5.4. Chips Incorporating Hydrogels

Three-dimensional (3D) culturing of brain cells has recently emerged as an important aspect of modelling of brain functions in vitro. For instance, growing primary human astrocytes and neurons in biocompatible scaffolds has resulted in enhanced glutamate metabolisms and neuronal firing [111,112], both cellular functions that are relevant to microengineering of physiological models of the human brain. By combining 3D-cell culture with microfluidic OOC, Ahn, S.I. and al [106] have previously reported a human BBB-on-Chip model inclusive of brain endothelial cells and pericytes, both growing on the top layer of a sandwich-chip, and astrocytes encapsulated within a 3D scaffold, located in the bottom compartment of the Chip (Figure 5C). Interestingly, the use of a scaffold composed only of Collagen I resulted in an enabling strategy to support the natural ability of astrocytes to self-assemble into a 3D network with polarized expression of aquaporin 4 (AQP4) and decreased reactive gliosis markers.

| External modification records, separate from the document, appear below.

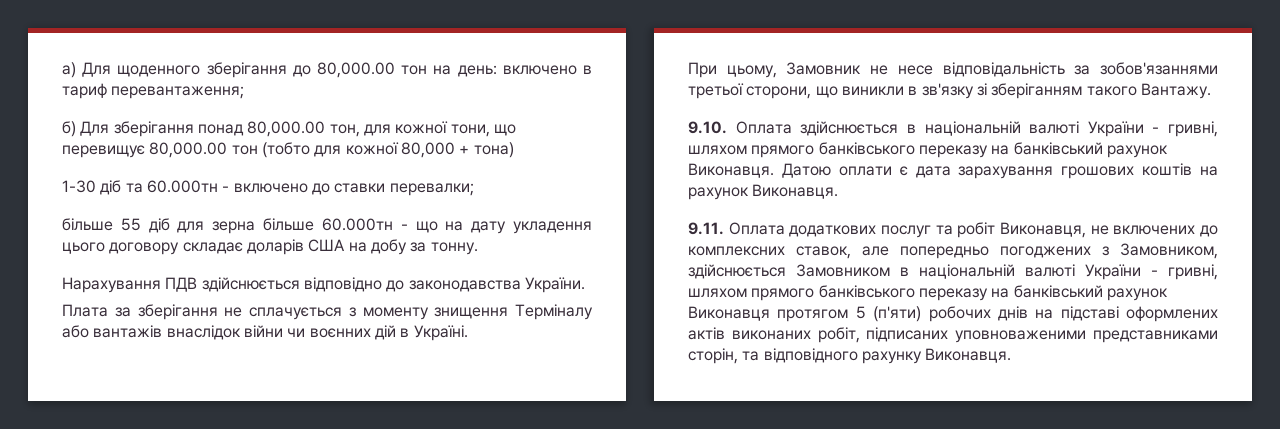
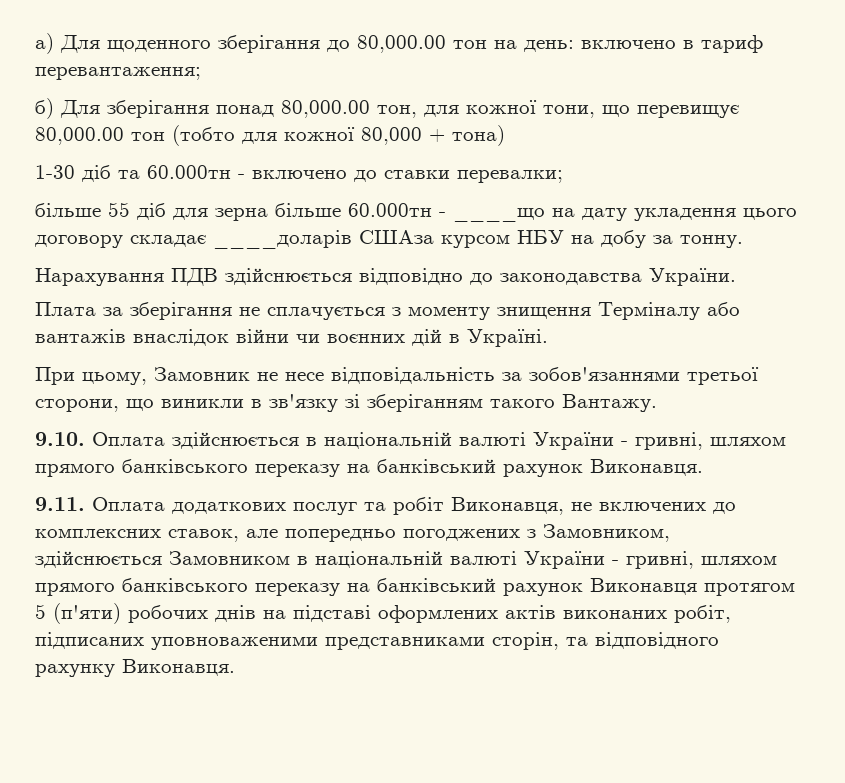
- більше 55 діб для зерна більше 60.000тн - що на дату укладення цього договору складає доларів США на добу за тонну.
+ більше 55 діб для зерна більше 60.000тн - ____що на дату укладення цього договору складає ____доларів СШАза курсом НБУ на добу за тонну.
- Датою оплати є дата зарахування грошових коштів на рахунок Виконавця.

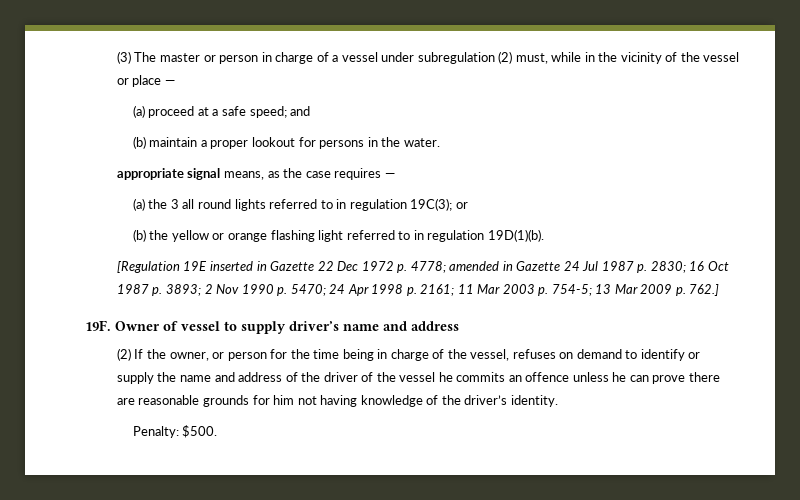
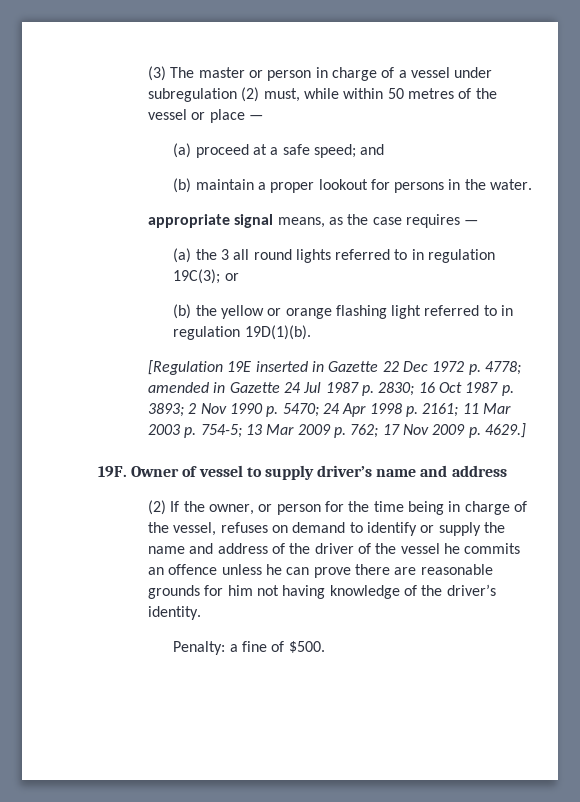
- (3) The master or person in charge of a vessel under subregulation (2) must, while in the vicinity of the vessel or place —
+ (3) The master or person in charge of a vessel under subregulation (2) must, while within 50 metres of the vessel or place —
- [Regulation 19E inserted in Gazette 22 Dec 1972 p. 4778; amended in Gazette 24 Jul 1987 p. 2830; 16 Oct 1987 p. 3893; 2 Nov 1990 p. 5470; 24 Apr 1998 p. 2161; 11 Mar 2003 p. 754-5; 13 Mar 2009 p. 762.]
+ [Regulation 19E inserted in Gazette 22 Dec 1972 p. 4778; amended in Gazette 24 Jul 1987 p. 2830; 16 Oct 1987 p. 3893; 2 Nov 1990 p. 5470; 24 Apr 1998 p. 2161; 11 Mar 2003 p. 754-5; 13 Mar 2009 p. 762; 17 Nov 2009 p. 4629.]
- Penalty: $500.
+ Penalty: a fine of $500.

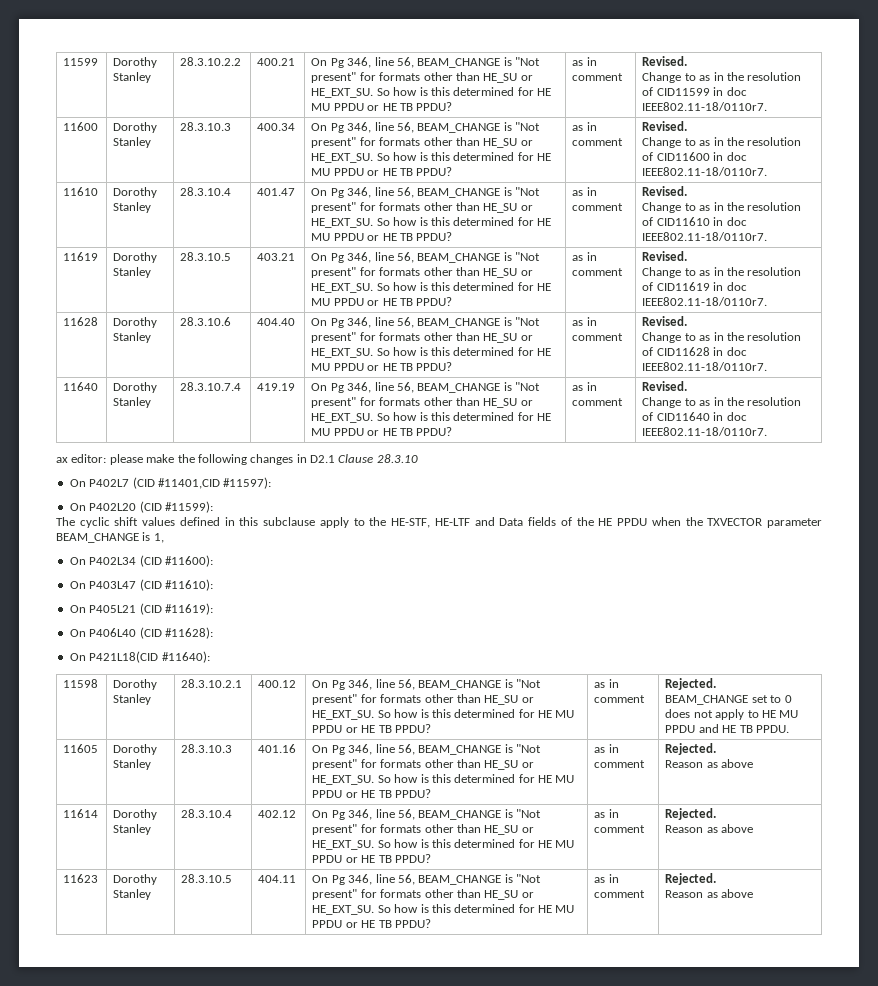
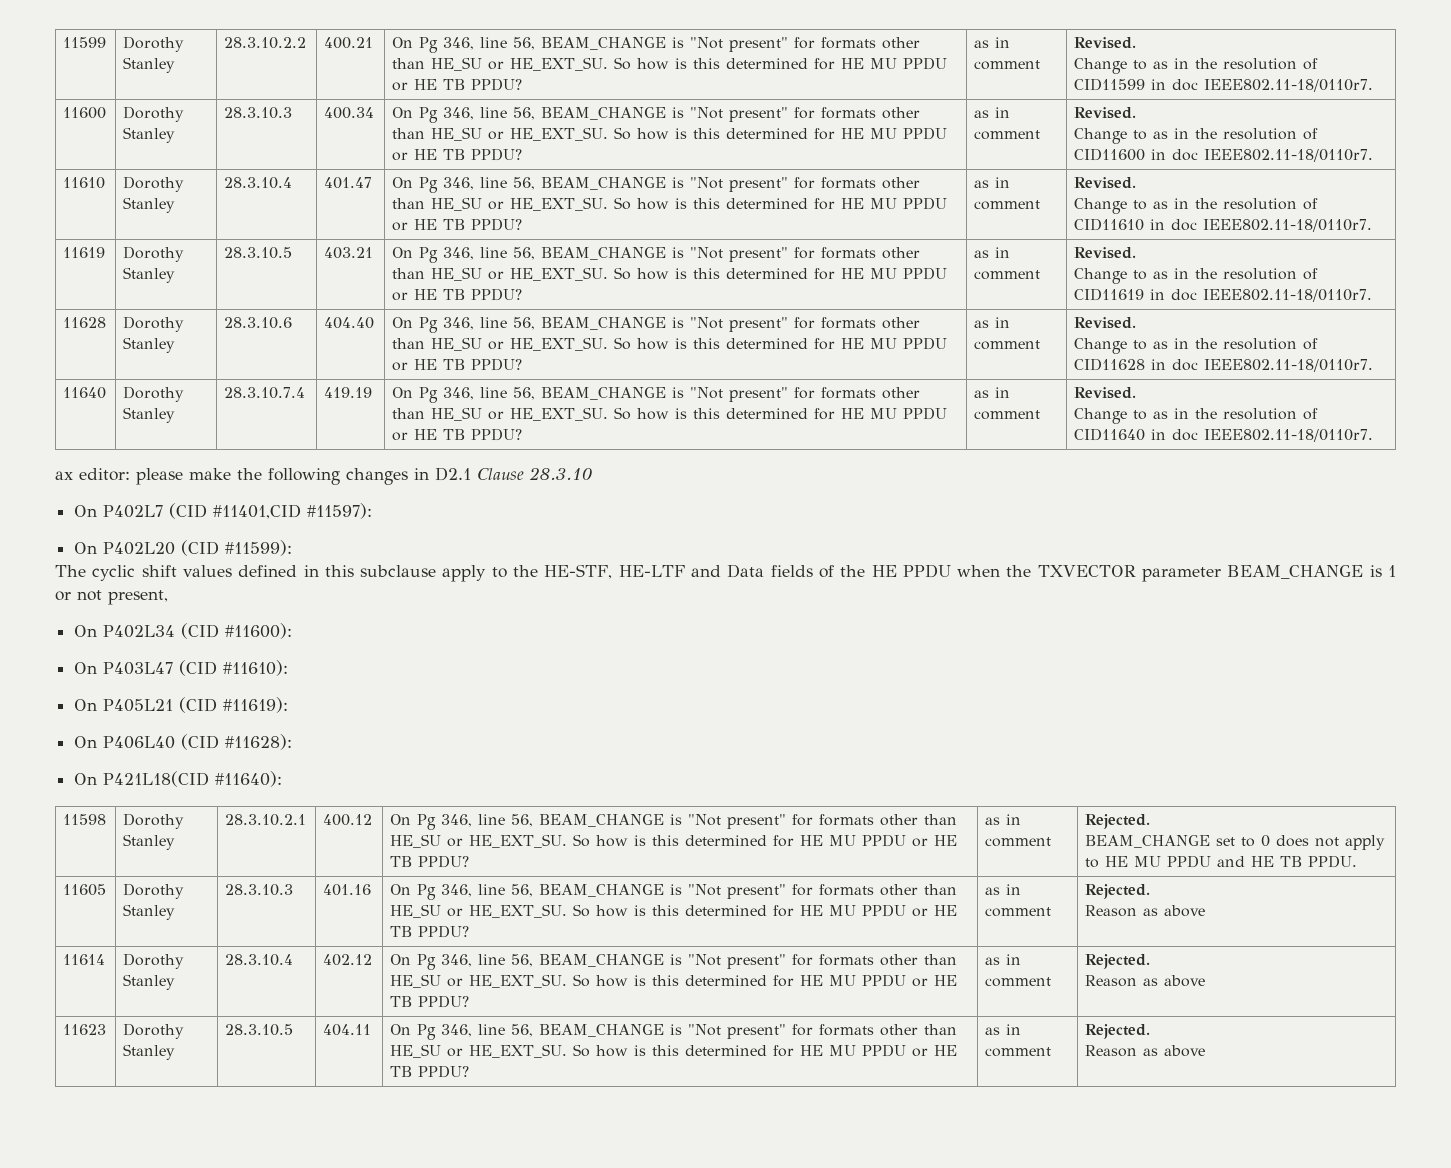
- The cyclic shift values defined in this subclause apply to the HE-STF, HE-LTF and Data fields of the HE PPDU when the TXVECTOR parameter BEAM_CHANGE is 1,
+ The cyclic shift values defined in this subclause apply to the HE-STF, HE-LTF and Data fields of the HE PPDU when the TXVECTOR parameter BEAM_CHANGE is 1 or not present,

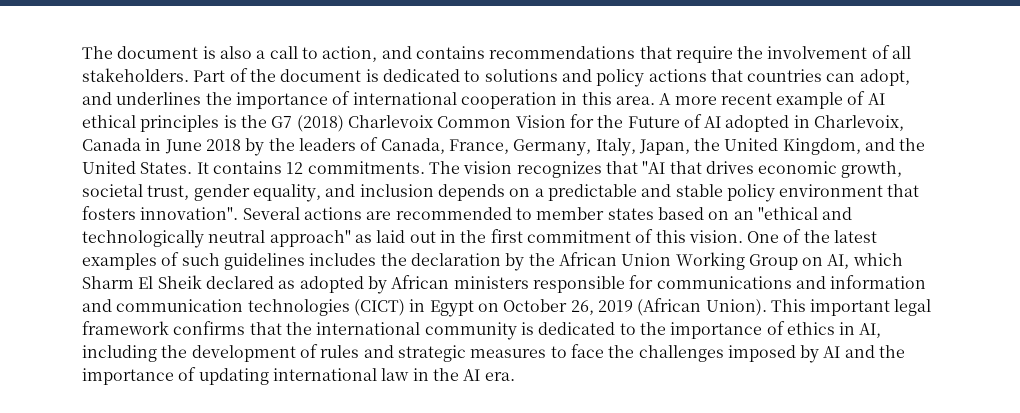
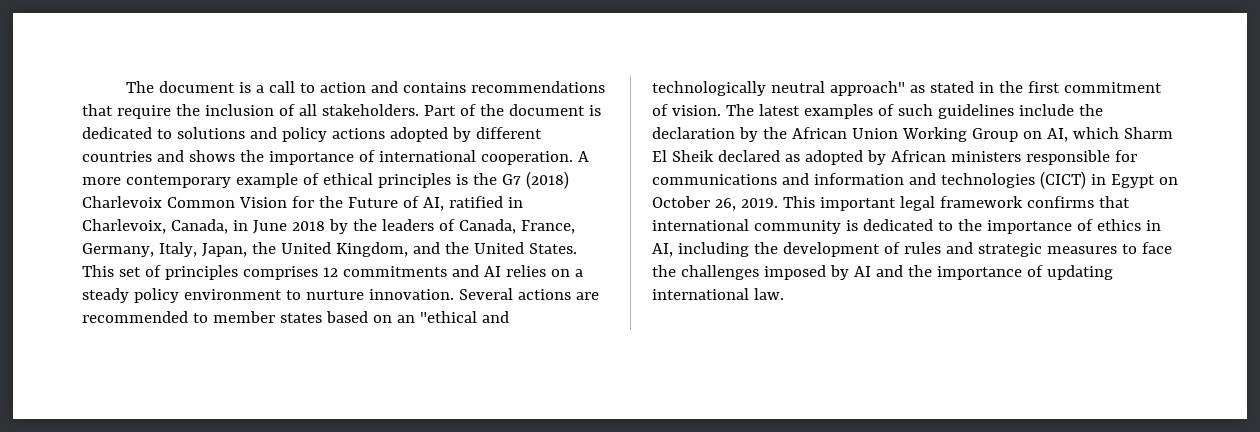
- The document is also a call to action, and contains recommendations that require the involvement of all stakeholders.
+ The document is a call to action and contains recommendations that require the inclusion of all stakeholders.
- Part of the document is dedicated to solutions and policy actions that countries can adopt, and underlines the importance of international cooperation in this area.
+ Part of the document is dedicated to solutions and policy actions adopted by different countries and shows the importance of international cooperation.
- A more recent example of AI ethical principles is the G7 (2018) Charlevoix Common Vision for the Future of AI adopted in Charlevoix, Canada in June 2018 by the leaders of Canada, France, Germany, Italy, Japan, the United Kingdom, and the United States.
+ A more contemporary example of ethical principles is the G7 (2018) Charlevoix Common Vision for the Future of AI, ratified in Charlevoix, Canada, in June 2018 by the leaders of Canada, France, Germany, Italy, Japan, the United Kingdom, and the United States.
- It contains 12 commitments. The vision recognizes that "AI that drives economic growth, societal trust, gender equality, and inclusion depends on a predictable and stable policy environment that fosters innovation".
+ This set of principles comprises 12 commitments and AI relies on a steady policy environment to nurture innovation.
- Several actions are recommended to member states based on an "ethical and technologically neutral approach" as laid out in the first commitment of this vision. One of the latest examples of such guidelines includes the declaration by the African Union Working Group on AI, which Sharm El Sheik declared as adopted by African ministers responsible for communications and information and communication technologies (CICT) in Egypt on October 26, 2019 (African Union).
+ Several actions are recommended to member states based on an "ethical and technologically neutral approach" as stated in the first commitment of vision. The latest examples of such guidelines include the declaration by the African Union Working Group on AI, which Sharm El Sheik declared as adopted by African ministers responsible for communications and information and technologies (CICT) in Egypt on October 26, 2019.
- This important legal framework confirms that the international community is dedicated to the importance of ethics in AI, including the development of rules and strategic measures to face the challenges imposed by AI and the importance of updating international law in the AI era.
+ This important legal framework confirms that international community is dedicated to the importance of ethics in AI, including the development of rules and strategic measures to face the challenges imposed by AI and the importance of updating international law.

The reduced reactive astrogliosis allows for the generation of more sensitive models of neuroinflammation, which could be used to better predict the response to extrinsic inflammatory molecules.

One drawback of the sandwich-chip design is that the porous membrane, separating the astrocytes from the endothelial cells, limits the tissue–tissue interaction, representing a major obstacle to the formation of mature end-feet structures. Adriani et al. [107] have developed a microfluidic model of the neurovascular unit using a membrane-free design that consists of four parallel chambers separated by trapezoidal structures named “pillars” (Figure 5D). Pillars are used to form fenestrated walls that provide structural support to hydrogels and, at the same time, enable the formation of cell-cell interactions within a 3D microenvironment. The authors used primary rat astrocytes and neurons together with human cerebral microvascular endothelial cells. Each cell type was cultured into a separated hydrogel, a strategy that permits each cell type to virtually grow in an optimized microenvironment as opposed to the sandwich design, where multiple cell types are co-cultured on the same compartment and must share the same substrate, including ECM composition and stiffness. The microdevice reported by Adriani et al., therefore, allowed for direct interaction of astrocytes with endothelial cells, although formation of end-feet was not reported. Moreover, the system was proven to be amenable for performing quantitative assessment of neuronal responses via imaging of neuronal firing, as well as detection of molecular transport of soluble factors through the vascular wall of the endothelialized compartment.

5.5. Micro-Vascularized Organ-on-Chips

Microengineering the vascular component of human organs in vitro has been a challenge of primary relevance for tissue-engineers. Although methods describing endothelial “tube formation” and capillary-like structures have been vastly described since the beginning of the 21st century [113], these constructs were not perfusable. Advances in microfluidic technologies in the past 20 years have been instrumental in addressing the long-standing challenge of engineering vascularized and perfusable micro-tissues [114] (Figure 5E). By harnessing the angiogenic mechanisms that govern the formation of new capillaries in living tissues, multiple groups have demonstrated the possibility of co-culturing human endothelial cells and fibroblasts (or other mesenchymal cells) to guide the generation of micro-vessel-like structures (≈10 in diameter) into biocompatible hydrogels, thereby breaking the previous impasse that hampered the engineering of a functional capillary bed in vitro.

The research lab of Prof. Kamm, who has pioneered the field of micro-vascularized OOCs, has previously developed a 3D microvascular model of the BBB inclusive of iPSc-derived endothelial cells, astrocytes and pericytes [108]. More recently, the team of Prof. Kamm has demonstrated the utility of this model for dissecting the dysfunctional crosstalk occurring at the neurovascular interface between brain astrocytes and the metastatic cancer cell line “MDA-231” [109]. Results of this work suggest a key role for the astrocyte-cancer cell crosstalk in guiding the extravasation of metastasis into the brain, indicating that cancer cell extravasation does not result in a significant decline in BBB barrier-function.

Potential improvements to this model may lead to the establishment of an immune-competent system that could potentially account for the well-known contribution of circulatory and resident immune cells in supporting tumour progression, including metastatic extravasation.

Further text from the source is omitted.